Reputation: 19803
I have strings of the following variety:
A B C Company
XYZ Inc
S & K Co
I would like to remove the spaces in these strings that are only between words of 1 letter length. For example, in the first string I would like to remove the spaces between A
B
and C
but not between C
and Company. The result should be:
ABC Company
XYZ Inc
S&K Co
What is the proper regex expression to use in gsub
for this?
Upvotes: 14
Views: 2862
Reputation: 99331
Obligatory strsplit
/ paste
answer. This will also get those single characters that might be in the middle or at the end of the string.
x <- c('A B C Company', 'XYZ Inc', 'S & K Co',
'A B C D E F G Company', 'Company A B C', 'Co A B C mpany')
foo <- function(x) {
x[nchar(x) == 1L] <- paste(x[nchar(x) == 1L], collapse = "")
paste(unique(x), collapse = " ")
}
vapply(strsplit(x, " "), foo, character(1L))
# [1] "ABC Company" "XYZ Inc" "S&K Co"
# [4] "ABCDEFG Company" "Company ABC" "Co ABC mpany"
Upvotes: 10
Reputation: 174696
You could do this also through PCRE verb (*SKIP)(*F)
> x <- c('A B C Company', 'XYZ Inc', 'S & K Co', 'A B C D E F G Company', ' H & K')
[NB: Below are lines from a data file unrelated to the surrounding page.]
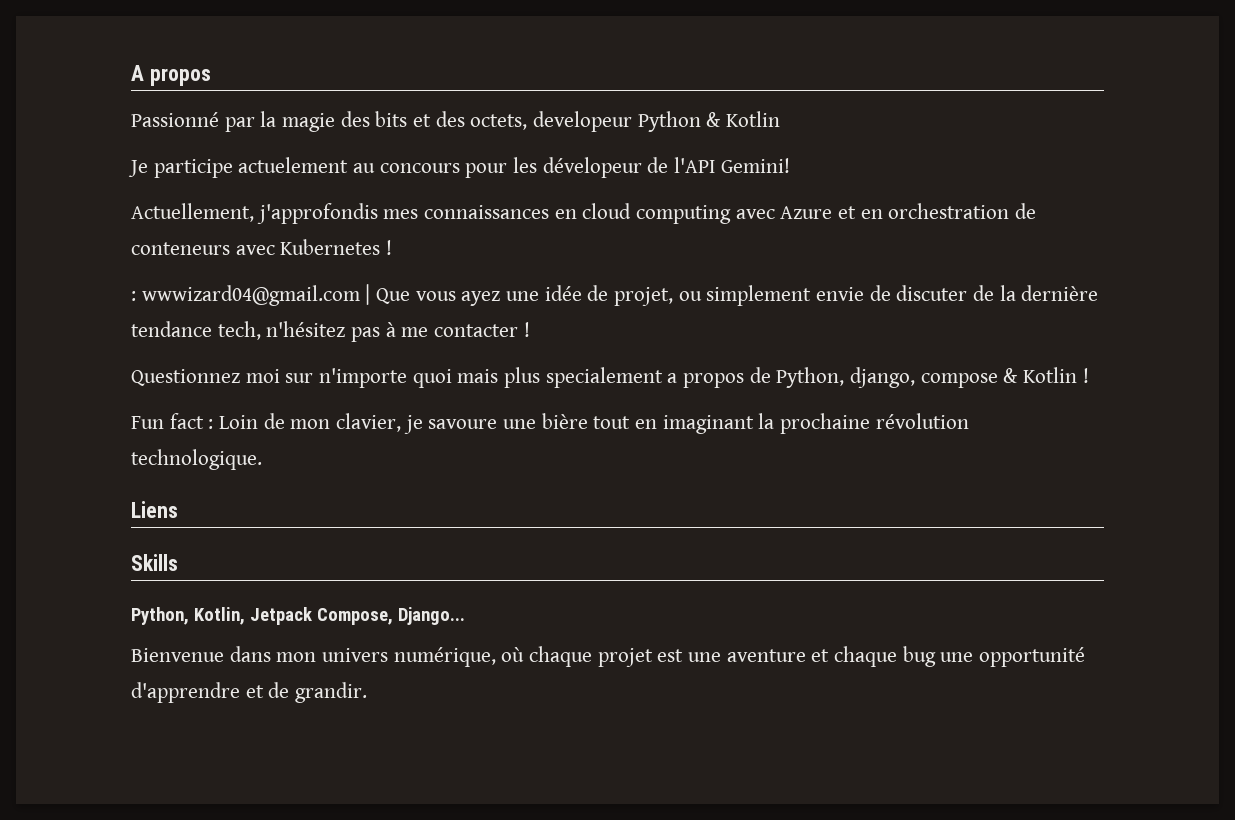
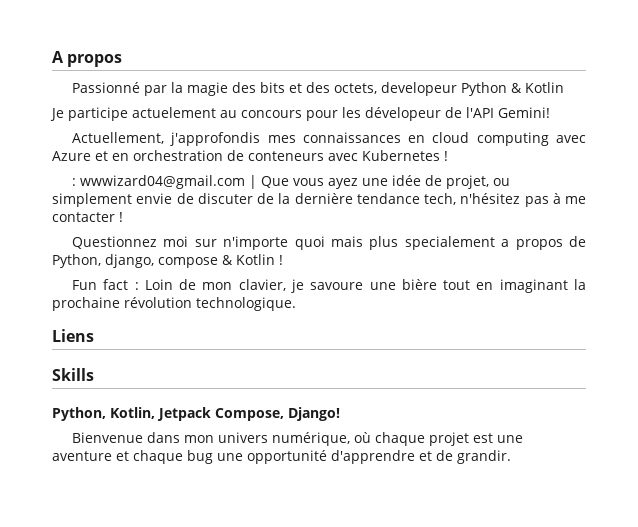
- Python, Kotlin, Jetpack Compose, Django...
+ Python, Kotlin, Jetpack Compose, Django!

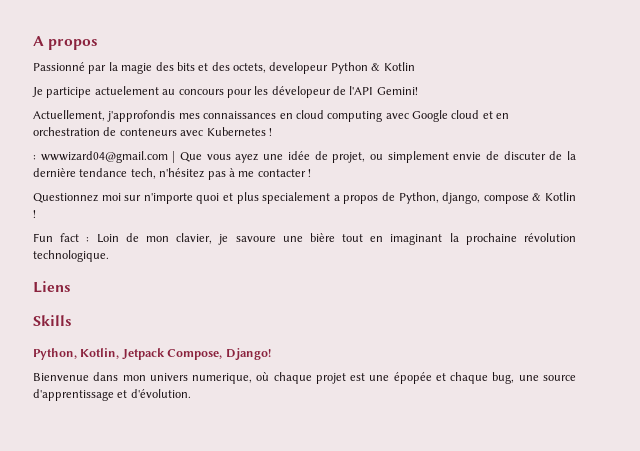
- Actuellement, j'approfondis mes connaissances en cloud computing avec Azure et en orchestration de conteneurs avec Kubernetes !
+ Actuellement, j'approfondis mes connaissances en cloud computing avec Google cloud et en orchestration de conteneurs avec Kubernetes !
- Questionnez moi sur n'importe quoi mais plus specialement a propos de Python, django, compose & Kotlin !
+ Questionnez moi sur n'importe quoi et plus specialement a propos de Python, django, compose & Kotlin !
- Bienvenue dans mon univers numérique, où chaque projet est une aventure et chaque bug une opportunité d'apprendre et de grandir.
+ Bienvenue dans mon univers numerique, où chaque projet est une épopée et chaque bug, une source d'apprentissage et d'évolution.

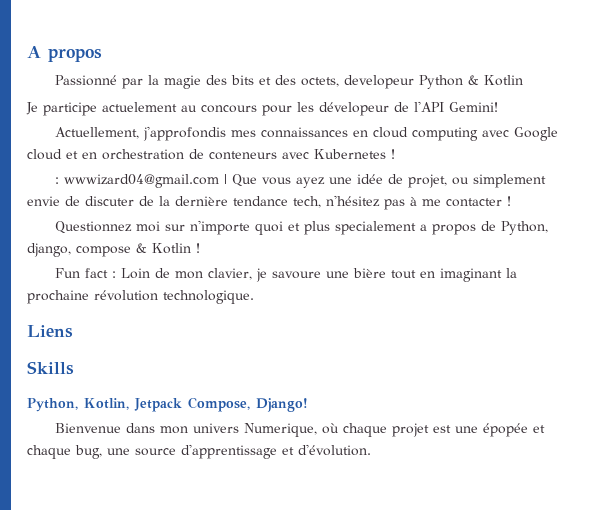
- Bienvenue dans mon univers numerique, où chaque projet est une épopée et chaque bug, une source d'apprentissage et d'évolution.
+ Bienvenue dans mon univers Numerique, où chaque projet est une épopée et chaque bug, une source d'apprentissage et d'évolution.

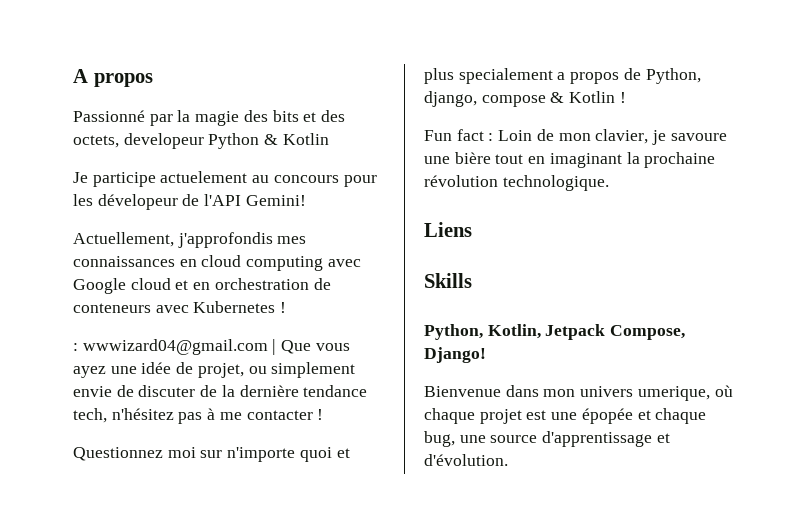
- Bienvenue dans mon univers Numerique, où chaque projet est une épopée et chaque bug, une source d'apprentissage et d'évolution.
+ Bienvenue dans mon univers umerique, où chaque projet est une épopée et chaque bug, une source d'apprentissage et d'évolution.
> gsub("\\s*\\S\\S+\\s*(*SKIP)(*F)|(?<=\\S)\\s+(?=\\S)", "", x, perl=TRUE)
[1] "ABC Company" "XYZ Inc" "S&K Co" "ABCDEFG Company"
[5] " H&K"
Explanation:
\\s*\\S\\S+\\s*
Would match two or more non-space characters along with the preceding and following spaces.(*SKIP)(*F)
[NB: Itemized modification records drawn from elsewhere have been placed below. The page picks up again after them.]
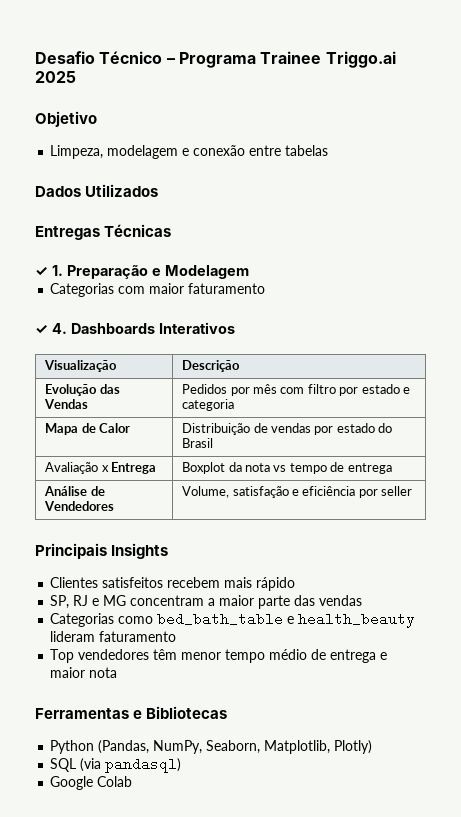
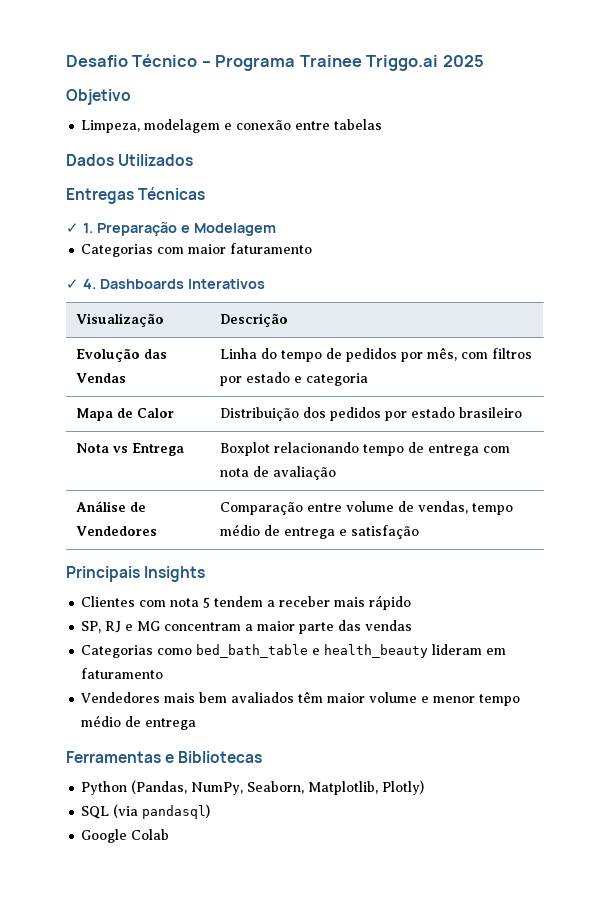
- Evolução das Vendas | Pedidos por mês com filtro por estado e categoria
+ Evolução das Vendas | Linha do tempo de pedidos por mês, com filtros por estado e categoria
- Mapa de Calor | Distribuição de vendas por estado do Brasil
- Avaliação x Entrega | Boxplot da nota vs tempo de entrega
+ Mapa de Calor | Distribuição dos pedidos por estado brasileiro
+ Nota vs Entrega | Boxplot relacionando tempo de entrega com nota de avaliação
- Análise de Vendedores | Volume, satisfação e eficiência por seller
+ Análise de Vendedores | Comparação entre volume de vendas, tempo médio de entrega e satisfação
  Principais Insights
- Clientes satisfeitos recebem mais rápido
+ Clientes com nota 5 tendem a receber mais rápido
- Categorias como bed_bath_table e health_beauty lideram faturamento
- Top vendedores têm menor tempo médio de entrega e maior nota
+ Categorias como bed_bath_table e health_beauty lideram em faturamento
+ Vendedores mais bem avaliados têm maior volume e menor tempo médio de entrega

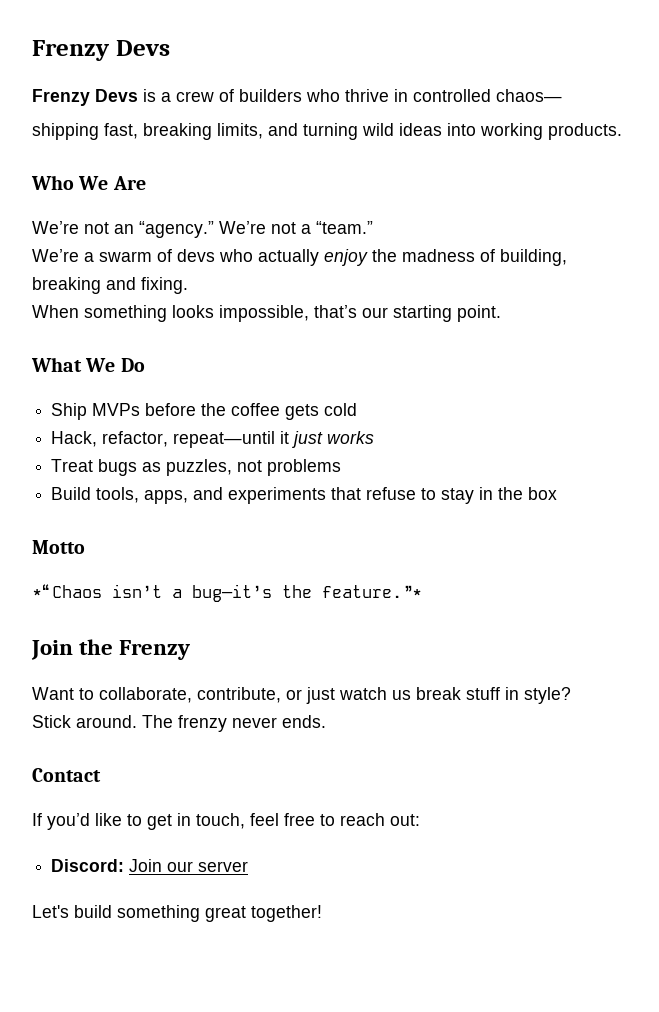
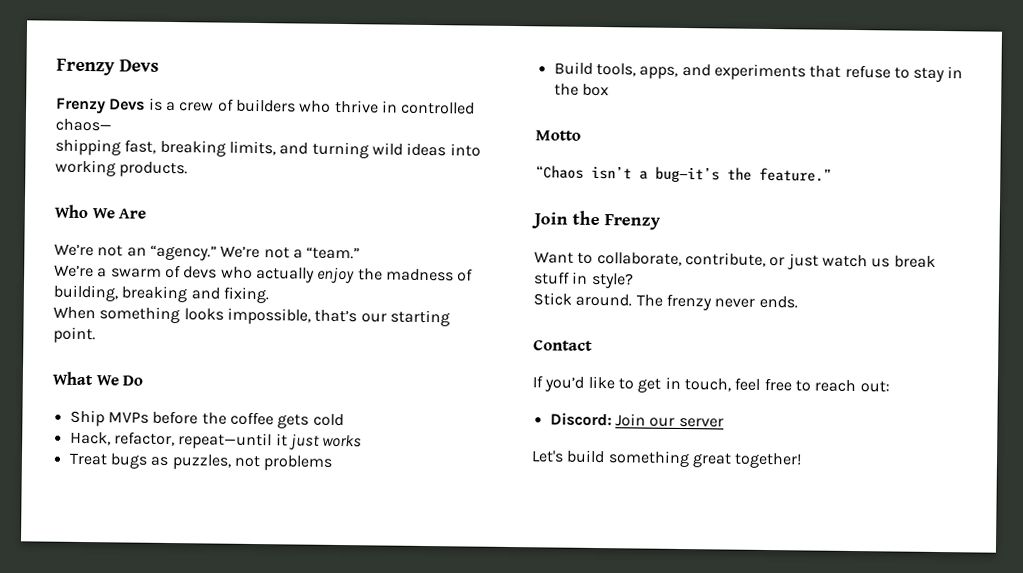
- *“Chaos isn’t a bug—it’s the feature.”*
+ “Chaos isn’t a bug—it’s the feature.”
Causes the match the to fail.|
Now ready to choose the characters from the remaining string.(?<=\\S)\\s+(?=\\S)
one or more spaces which are preceded by a non-space , followed by a non-space character are matched.Note: See the last element, this regex won't replace the preceding spaces at the first because the spaces at the start isn't preceded by a single non-space character.
Upvotes: 0
Reputation: 70722
Here is one way you could do this seeing how &
is mixed in and not a word character ...
x <- c('A B C Company', 'XYZ Inc', 'S & K Co', 'A B C D E F G Company')
gsub('(?<!\\S\\S)\\s+(?=\\S(?!\\S))', '', x, perl=TRUE)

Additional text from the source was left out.